◆ TASK REQUIREMENTS
Everything from the line containing "D2 (EW), Apr 2004: 0.06 -> 0.0359" through the line containing "1999/05/25: none -> 185.1" in the listing below should be copied exactly, and nothing more.

◆ DATA
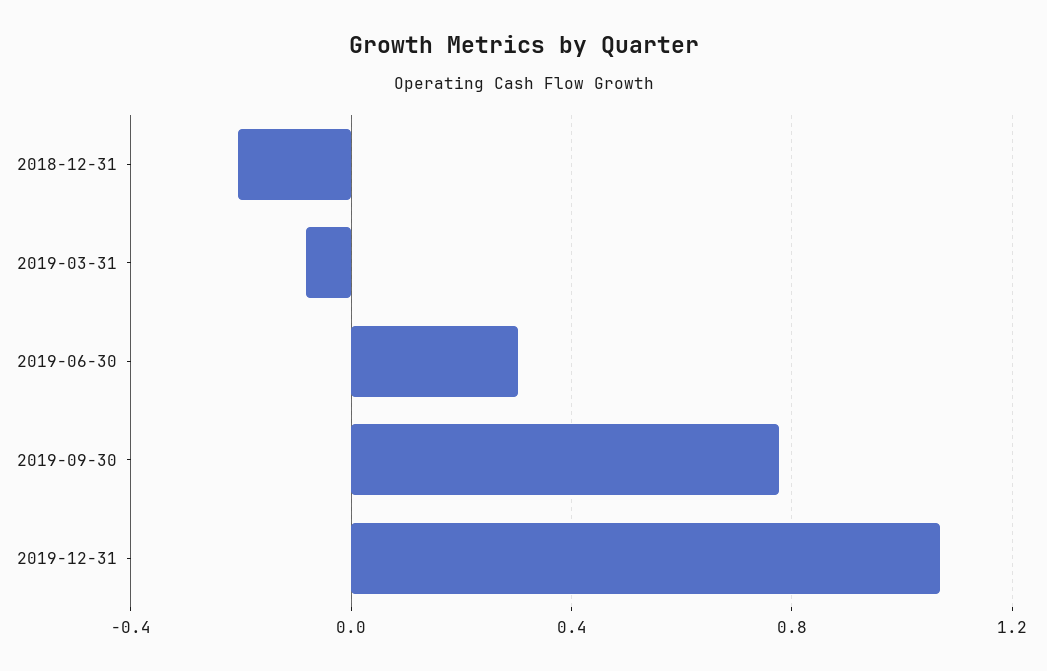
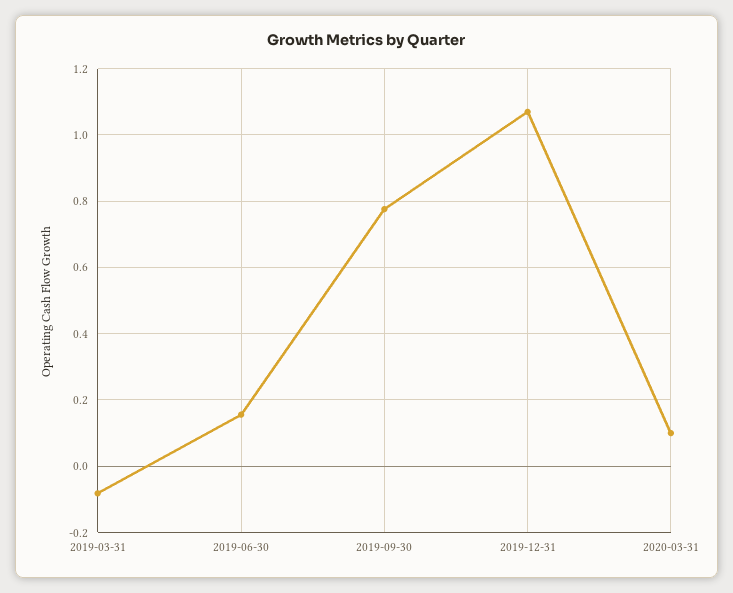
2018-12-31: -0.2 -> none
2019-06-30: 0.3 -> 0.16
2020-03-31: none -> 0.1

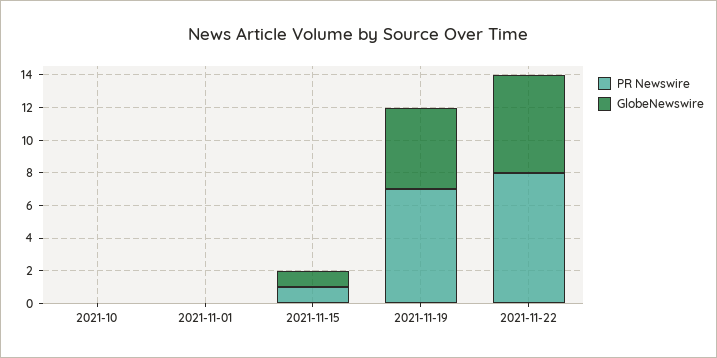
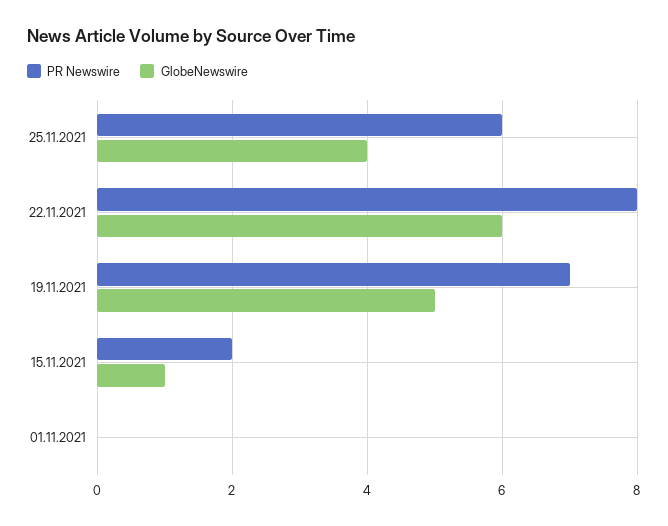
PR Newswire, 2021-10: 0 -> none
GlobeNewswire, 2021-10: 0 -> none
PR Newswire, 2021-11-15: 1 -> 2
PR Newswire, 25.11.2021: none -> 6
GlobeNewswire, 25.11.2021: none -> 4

--

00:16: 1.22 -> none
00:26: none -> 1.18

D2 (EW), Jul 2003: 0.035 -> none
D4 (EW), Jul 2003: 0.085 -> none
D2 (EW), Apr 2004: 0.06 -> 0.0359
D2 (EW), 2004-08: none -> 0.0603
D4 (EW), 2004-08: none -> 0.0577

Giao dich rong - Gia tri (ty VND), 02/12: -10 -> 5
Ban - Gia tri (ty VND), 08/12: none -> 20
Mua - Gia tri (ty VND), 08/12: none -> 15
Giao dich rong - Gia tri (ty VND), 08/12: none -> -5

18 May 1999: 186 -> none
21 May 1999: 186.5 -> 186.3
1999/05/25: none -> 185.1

==

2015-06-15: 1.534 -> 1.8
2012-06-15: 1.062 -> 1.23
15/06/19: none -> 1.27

◆ WRITTEN RESPONSE
D2 (EW), Apr 2004: 0.06 -> 0.0359
D2 (EW), 2004-08: none -> 0.0603
D4 (EW), 2004-08: none -> 0.0577

Giao dich rong - Gia tri (ty VND), 02/12: -10 -> 5
Ban - Gia tri (ty VND), 08/12: none -> 20
Mua - Gia tri (ty VND), 08/12: none -> 15
Giao dich rong - Gia tri (ty VND), 08/12: none -> -5

18 May 1999: 186 -> none
21 May 1999: 186.5 -> 186.3
1999/05/25: none -> 185.1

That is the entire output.